Trefl Gdańsk zmierzy się z mistrzem Polski PGE Skrą Bełchatów (wbrew wcześniejszym informacjom tylko mistrz i wicemistrz kraju nie mogły na siebie trafić w fazie grupowej), mistrzem Niemiec Berlin Recycyling Volleys oraz mistrzem Belgii Greenyard Maaseik. Pierwszy mecz gdańszczanie rozegrają między 20 a 22 listopada w Bełchatowie.

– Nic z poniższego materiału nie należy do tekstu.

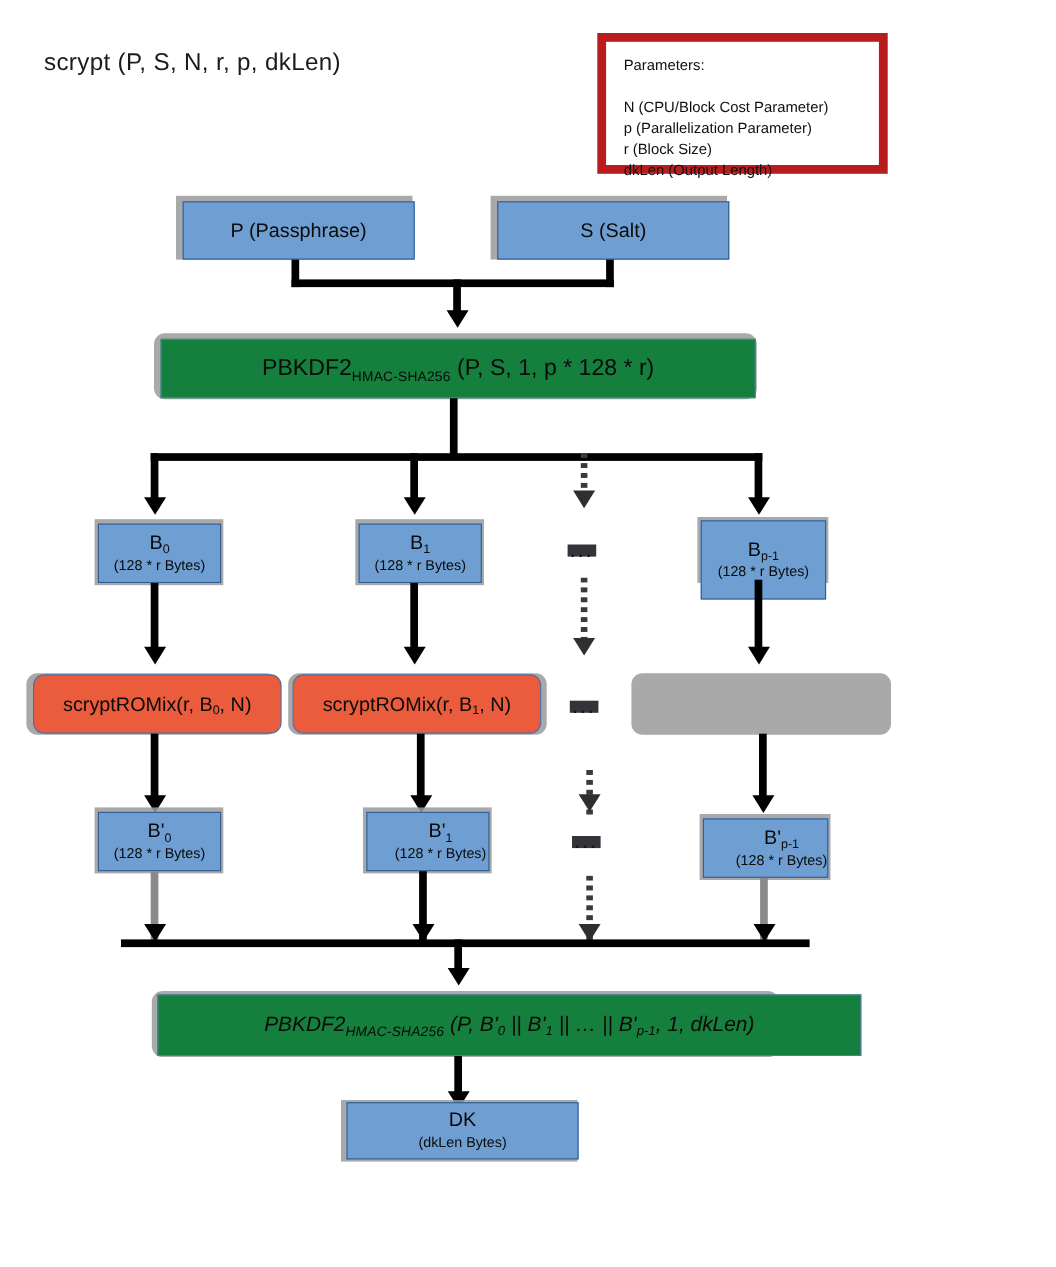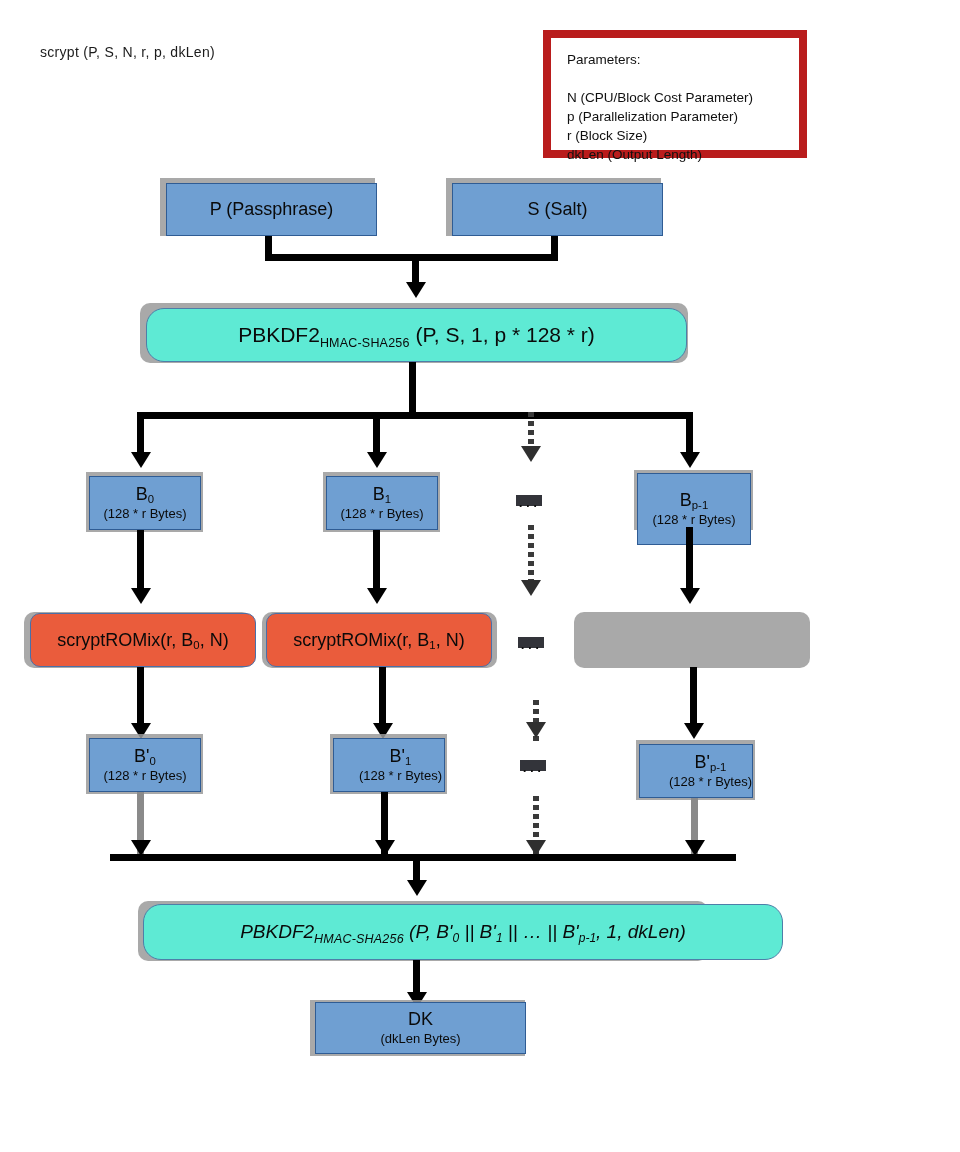--- a/index.html
+++ b/index.html
@@ -1,38 +1,38 @@
 <!DOCTYPE html>
 <html><head>
 <meta charset="utf-8">
 <style>
   html,body{margin:0;padding:0;background:#ffffff;}
   body{width:960px;height:1152px;position:relative;overflow:hidden;
        font-family:"Liberation Sans","DejaVu Sans",sans-serif;color:#000;}
   .canvas{position:absolute;left:0;top:0;width:960px;height:1152px;}
 
   
-  .title{position:absolute;left:40px;top:44px;font-size:14px;letter-spacing:.3px;
+  .title{position:absolute;left:40px;top:44px;font-size:22px;letter-spacing:.3px;
          color:#1b1b1b;white-space:nowrap;}
 
   
   .params-box{position:absolute;left:543px;top:30px;width:264px;height:128px;
               background:#ffffff;border:8px solid #b91c1c;box-sizing:border-box;}
   .params-inner{position:absolute;left:16px;top:12px;width:240px;}
   .params-inner .ln{font-size:13.5px;line-height:19px;color:#101010;white-space:nowrap;}
   .params-inner .blank{height:19px;}
 
   
   .node{position:absolute;box-sizing:border-box;display:flex;align-items:center;
         justify-content:center;text-align:center;line-height:1.14;}
   .shadow{position:absolute;background:#9a9a9a;opacity:.85;}
   .rshadow{position:absolute;background:#9a9a9a;opacity:.85;border-radius:10px;}
 
   .blue{background:#6f9fd2;border:1px solid #2f5c94;color:#0a0a0a;}
-  .green{background:#5eead4;border:1px solid #4e7ea8;color:#0a0a0a;border-radius:18px;}
+  .green{background:#15803d;border:1px solid #4e7ea8;color:#0a0a0a;border-radius:0;}
   .orange{background:#ea5c3c;border:1px solid #4a6fa8;color:#0a0a0a;border-radius:10px;}
 
   .lbl{display:block;}
   .lbl .big{font-size:18px;}
   .lbl .sub{font-size:13px;}
   sub{font-size:.63em;vertical-align:baseline;position:relative;bottom:-.32em;}
   .sfx{font-size:12.5px;letter-spacing:.2px;}
 
   
   .ln-v{position:absolute;background:#000;width:7px;}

Kolejne spotkania odbędą się:
- 19 grudnia w Gdańsku z Berlin Recycling Volleys
- 16 stycznia w Gdańsku z Greenyard Maaseik
- 30 stycznia w Berlinie
- 14 lutego w Gdańsku z PGE Skrą
- 27 lutego w Belgii
- Przede wszystkim cieszę się, że nie czekają nas długie podróże, ponieważ tego się obawiałem. Jeśli wylosowalibyśmy Perugię czy Lube bądź zespoły rosyjskie, dotarcie tam byłoby zapewne bardziej problematyczne i męczące. PGE Skra to idealny traf. Podobnie jest z belgijskim Maaseik, w tym przypadku oczywiście cieszę się z jeszcze jednego powodu: prowadzę reprezentację tego kraju i przed losowaniem mówiłem, że chciałbym na ten zespół trafić i tak się stało. Z Berlina cieszy się z kolei Ruben Schott, który stamtąd pochodzi i reprezentował barwy berlińskiego klubu - mówi Andrea Anastasi, trener Trefla Gdańsk. - Te mecze mają nam dać przede wszystkim doświadczenie, nasz skład się mocno zmienił i jesteśmy zupełnie inną drużyną niż ta, która ten awans do Ligi Mistrzów wywalczyła. Naszym głównym celem na te rozgrywki jest więc zebranie nowego doświadczenia, które pomoże nam podnieść nasz poziom.